Exercise prompt: Go through the entries below and copy each line that holds the word "ferusgfx".

Saved data entries
════════════════

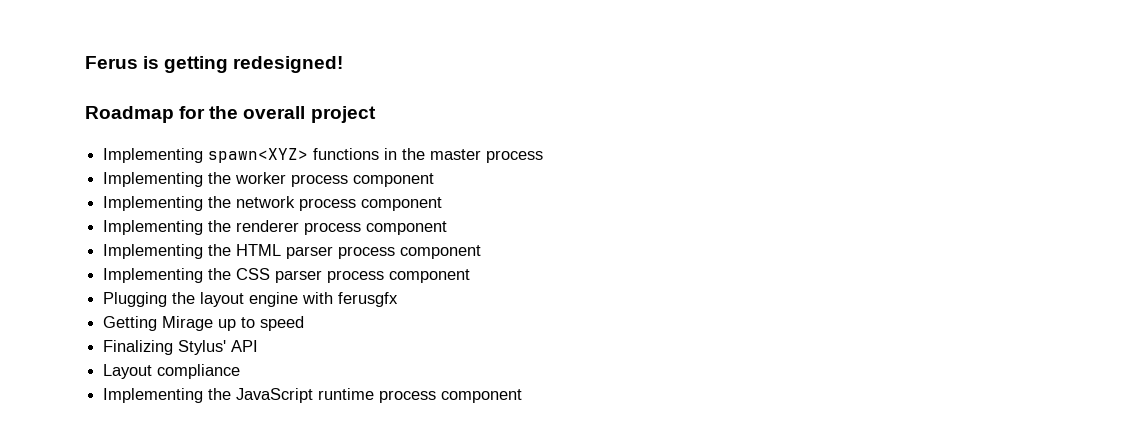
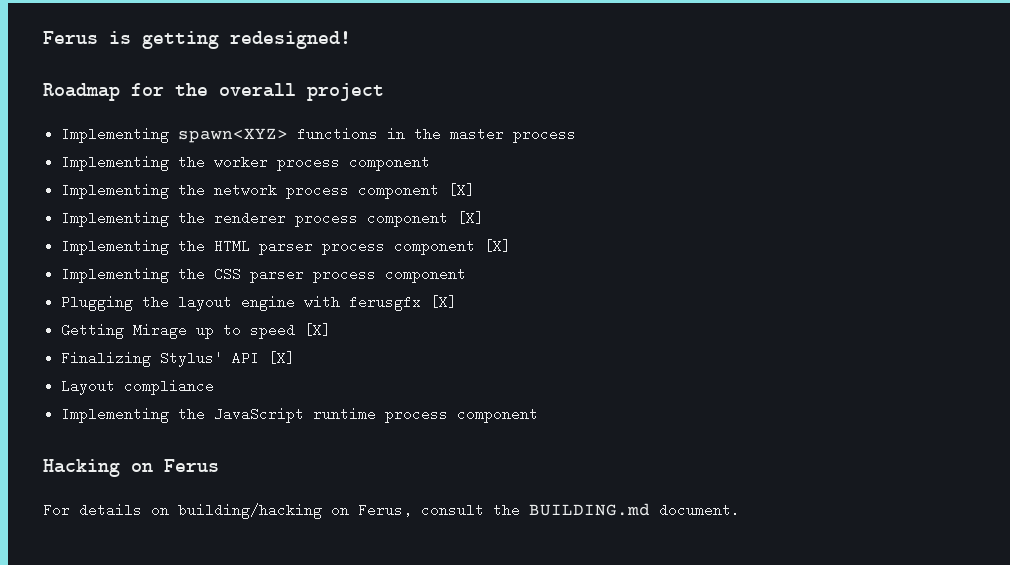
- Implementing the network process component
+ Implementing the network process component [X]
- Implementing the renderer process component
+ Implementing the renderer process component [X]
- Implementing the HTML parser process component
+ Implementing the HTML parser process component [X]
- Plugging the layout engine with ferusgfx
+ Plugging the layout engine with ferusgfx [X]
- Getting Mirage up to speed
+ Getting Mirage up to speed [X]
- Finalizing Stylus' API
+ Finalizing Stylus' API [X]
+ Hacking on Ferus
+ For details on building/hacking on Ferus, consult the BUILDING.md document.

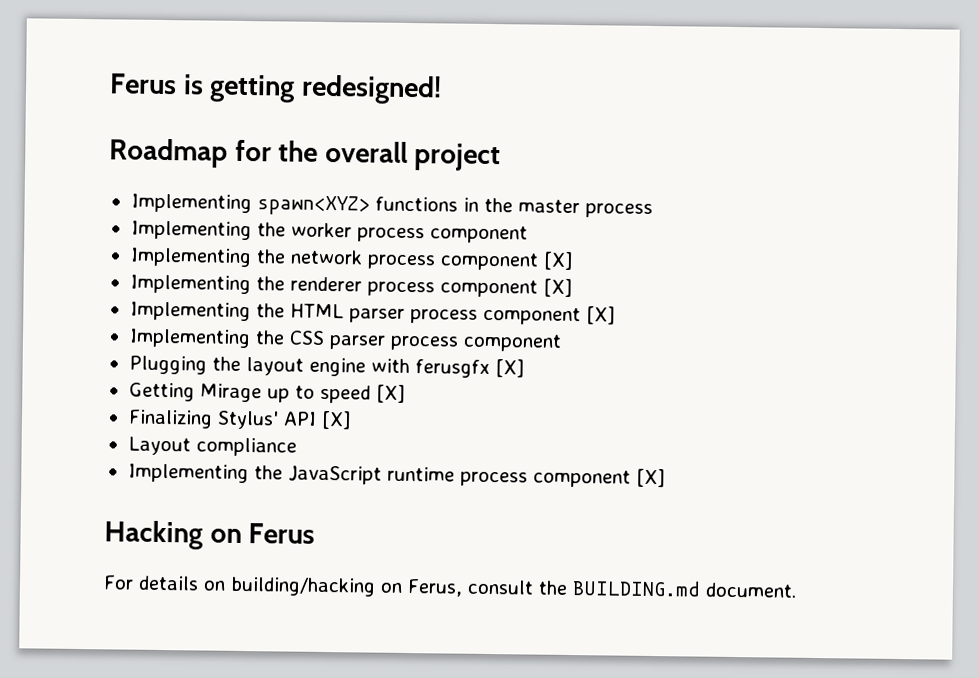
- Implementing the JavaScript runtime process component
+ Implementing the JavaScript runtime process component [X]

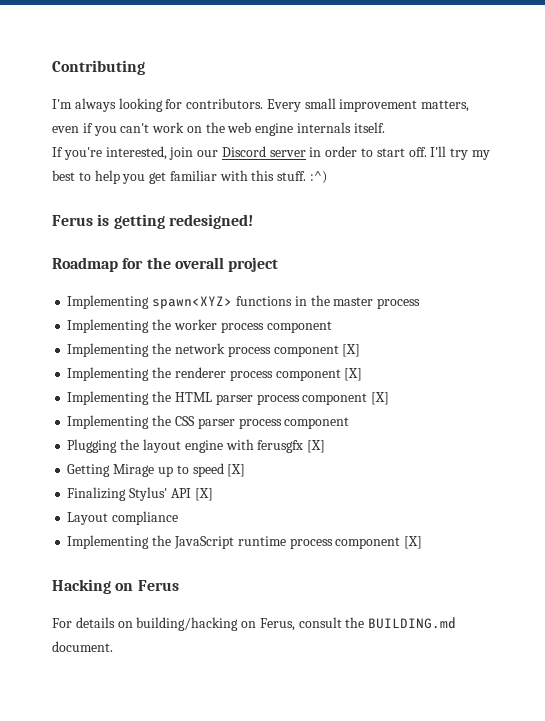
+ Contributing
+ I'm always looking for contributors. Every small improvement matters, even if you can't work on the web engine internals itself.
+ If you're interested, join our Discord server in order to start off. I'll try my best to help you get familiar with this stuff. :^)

════════════════

Output below:
- Plugging the layout engine with ferusgfx
+ Plugging the layout engine with ferusgfx [X]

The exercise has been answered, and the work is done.